Web page edit records:
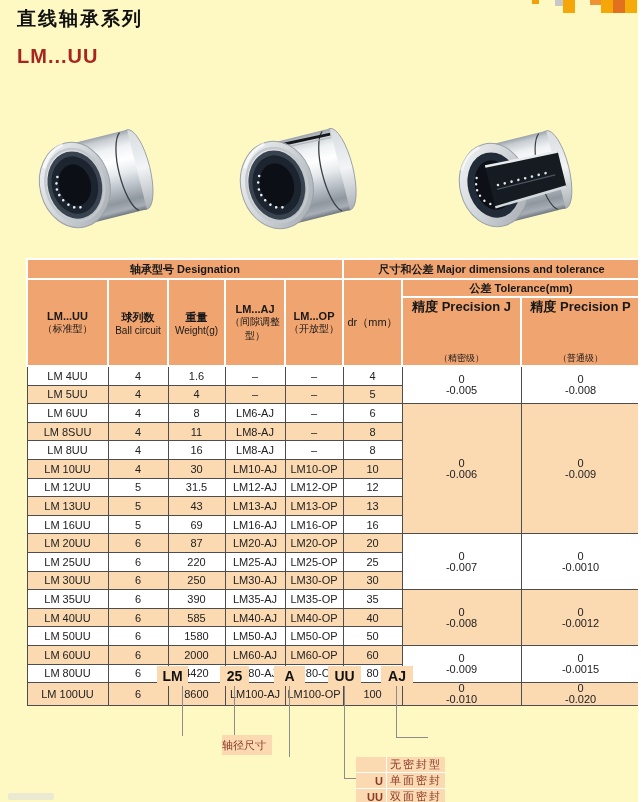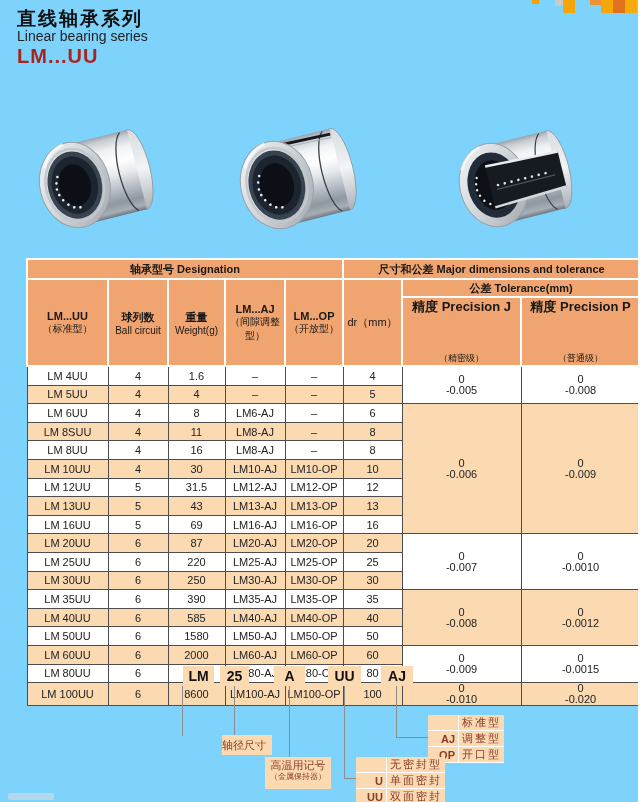--- a/index.html
+++ b/index.html
@@ -1,16 +1,16 @@
 <!DOCTYPE html>
 <html><head>
 <meta charset="utf-8">
 <style>
   html,body{margin:0;padding:0;background:#fff;}
-  .page{position:relative;width:638px;height:802px;background:#7dd3fc;overflow:hidden;
+  .page{position:relative;width:638px;height:802px;background:#fef9c3;overflow:hidden;
         font-family:"Liberation Sans","DejaVu Sans",sans-serif;color:#1f1f1f;}
 
   
   .title-cn{position:absolute;left:17px;top:6px;font-size:19px;font-weight:bold;color:#111;letter-spacing:2px;}
   .title-en{position:absolute;left:17px;top:28px;font-size:14px;color:#222;}
   .series-code{position:absolute;left:17px;top:45px;font-size:20px;font-weight:bold;color:#a9241f;letter-spacing:1px;}
   .logo{position:absolute;top:0;left:0;width:641px;height:16px;}
   .logo div{position:absolute;top:0;}
 
   
@@ -62,21 +62,20 @@
     <div style="left:532px;width:7px;height:4px;background:#f2a007;"></div>
     <div style="left:555px;width:8px;height:6px;background:#c8c8c8;"></div>
     <div style="left:563px;width:12px;height:13px;background:#f5a70a;"></div>
     <div style="left:590px;width:11px;height:5px;background:#ef9234;"></div>
     <div style="left:601px;width:12px;height:13px;background:#f5a70a;"></div>
     <div style="left:613px;width:12px;height:13px;background:#e2711d;"></div>
     <div style="left:625px;width:12px;height:13px;background:#f5ac0a;"></div>
   </div>
 
   <div class="title-cn">直线轴承系列</div>
-  <div class="title-en">Linear bearing series</div>
   <div class="series-code">LM...UU</div>
 
   <div class="products">
     <svg width="0" height="0" style="position:absolute">
       <defs>
         <linearGradient id="grad-body" x1="0" y1="0" x2="0" y2="1">
           <stop offset="0" stop-color="#9aa2ab"></stop>
             <stop offset=".06" stop-color="#c7ccd1"></stop>
           <stop offset=".18" stop-color="#eef1f3"></stop>
             <stop offset=".34" stop-color="#ffffff"></stop>
@@ -430,56 +429,36 @@
           </td>
           <td rowspan="1" class="tol tol-peach">
             <div>0</div>
             <div>-0.020</div>
           </td>
         </tr>
       </tbody>
   </table>
 
   <div class="diagram">
-    <div class="codebox" style="left:183px;width:31px">LM</div>
+    <div class="codebox" style="left:157px;width:31px">LM</div>
     <div class="codebox" style="left:220px;width:29px">25</div>
     <div class="codebox" style="left:274px;width:31px">A</div>
     <div class="codebox" style="left:328px;width:33px">UU</div>
     <div class="codebox" style="left:381px;width:32px">AJ</div>
 
     <div class="dline" style="left:182px;top:26px;width:1px;height:50px"></div>
     <div class="dline" style="left:234px;top:26px;width:1px;height:49px"></div>
     <div class="dline" style="left:289px;top:26px;width:1px;height:71px"></div>
     <div class="dline" style="left:344px;top:26px;width:1px;height:92px"></div>
     <div class="dline" style="left:344px;top:118px;width:14px;height:1px"></div>
     <div class="dline" style="left:396px;top:26px;width:1px;height:51px"></div>
     <div class="dline" style="left:396px;top:77px;width:32px;height:1px"></div>
 
     <div class="notebox shaft-note">轴径尺寸</div>
-    <div class="notebox ht-note">
-      <div class="l1">高温用记号</div>
-      <div class="l2">（金属保持器）</div>
-    </div>
-
-    <table class="mini type-table">
-      <tbody>
-          <tr>
-        <td class="code"></td>
-        <td class="lbl">标准型</td>
-      </tr>
-      <tr>
-        <td class="code">AJ</td>
-        <td class="lbl">调整型</td>
-      </tr>
-      <tr>
-        <td class="code">OP</td>
-        <td class="lbl">开口型</td>
-      </tr>
-    </tbody>
-      </table>
+
 
     <table class="mini seal-table">
       <tbody>
           <tr>
         <td class="code"></td>
         <td class="lbl">无密封型</td>
       </tr>
       <tr>
         <td class="code">U</td>
         <td class="lbl">单面密封</td>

» ACTION ITEM: Each record must be set down again without alteration, and no picture may be carried over.

» FINISHED TASK:
--- a/index.html
+++ b/index.html
@@ -1,16 +1,16 @@
 <!DOCTYPE html>
 <html><head>
 <meta charset="utf-8">
 <style>
   html,body{margin:0;padding:0;background:#fff;}
-  .page{position:relative;width:638px;height:802px;background:#7dd3fc;overflow:hidden;
+  .page{position:relative;width:638px;height:802px;background:#fef9c3;overflow:hidden;
         font-family:"Liberation Sans","DejaVu Sans",sans-serif;color:#1f1f1f;}
 
   
   .title-cn{position:absolute;left:17px;top:6px;font-size:19px;font-weight:bold;color:#111;letter-spacing:2px;}
   .title-en{position:absolute;left:17px;top:28px;font-size:14px;color:#222;}
   .series-code{position:absolute;left:17px;top:45px;font-size:20px;font-weight:bold;color:#a9241f;letter-spacing:1px;}
   .logo{position:absolute;top:0;left:0;width:641px;height:16px;}
   .logo div{position:absolute;top:0;}
 
   
@@ -62,21 +62,20 @@
     <div style="left:532px;width:7px;height:4px;background:#f2a007;"></div>
     <div style="left:555px;width:8px;height:6px;background:#c8c8c8;"></div>
     <div style="left:563px;width:12px;height:13px;background:#f5a70a;"></div>
     <div style="left:590px;width:11px;height:5px;background:#ef9234;"></div>
     <div style="left:601px;width:12px;height:13px;background:#f5a70a;"></div>
     <div style="left:613px;width:12px;height:13px;background:#e2711d;"></div>
     <div style="left:625px;width:12px;height:13px;background:#f5ac0a;"></div>
   </div>
 
   <div class="title-cn">直线轴承系列</div>
-  <div class="title-en">Linear bearing series</div>
   <div class="series-code">LM...UU</div>
 
   <div class="products">
     <svg width="0" height="0" style="position:absolute">
       <defs>
         <linearGradient id="grad-body" x1="0" y1="0" x2="0" y2="1">
           <stop offset="0" stop-color="#9aa2ab"></stop>
             <stop offset=".06" stop-color="#c7ccd1"></stop>
           <stop offset=".18" stop-color="#eef1f3"></stop>
             <stop offset=".34" stop-color="#ffffff"></stop>
@@ -430,56 +429,36 @@
           </td>
           <td rowspan="1" class="tol tol-peach">
             <div>0</div>
             <div>-0.020</div>
           </td>
         </tr>
       </tbody>
   </table>
 
   <div class="diagram">
-    <div class="codebox" style="left:183px;width:31px">LM</div>
+    <div class="codebox" style="left:157px;width:31px">LM</div>
     <div class="codebox" style="left:220px;width:29px">25</div>
     <div class="codebox" style="left:274px;width:31px">A</div>
     <div class="codebox" style="left:328px;width:33px">UU</div>
     <div class="codebox" style="left:381px;width:32px">AJ</div>
 
     <div class="dline" style="left:182px;top:26px;width:1px;height:50px"></div>
     <div class="dline" style="left:234px;top:26px;width:1px;height:49px"></div>
     <div class="dline" style="left:289px;top:26px;width:1px;height:71px"></div>
     <div class="dline" style="left:344px;top:26px;width:1px;height:92px"></div>
     <div class="dline" style="left:344px;top:118px;width:14px;height:1px"></div>
     <div class="dline" style="left:396px;top:26px;width:1px;height:51px"></div>
     <div class="dline" style="left:396px;top:77px;width:32px;height:1px"></div>
 
     <div class="notebox shaft-note">轴径尺寸</div>
-    <div class="notebox ht-note">
-      <div class="l1">高温用记号</div>
-      <div class="l2">（金属保持器）</div>
-    </div>
-
-    <table class="mini type-table">
-      <tbody>
-          <tr>
-        <td class="code"></td>
-        <td class="lbl">标准型</td>
-      </tr>
-      <tr>
-        <td class="code">AJ</td>
-        <td class="lbl">调整型</td>
-      </tr>
-      <tr>
-        <td class="code">OP</td>
-        <td class="lbl">开口型</td>
-      </tr>
-    </tbody>
-      </table>
+
 
     <table class="mini seal-table">
       <tbody>
           <tr>
         <td class="code"></td>
         <td class="lbl">无密封型</td>
       </tr>
       <tr>
         <td class="code">U</td>
         <td class="lbl">单面密封</td>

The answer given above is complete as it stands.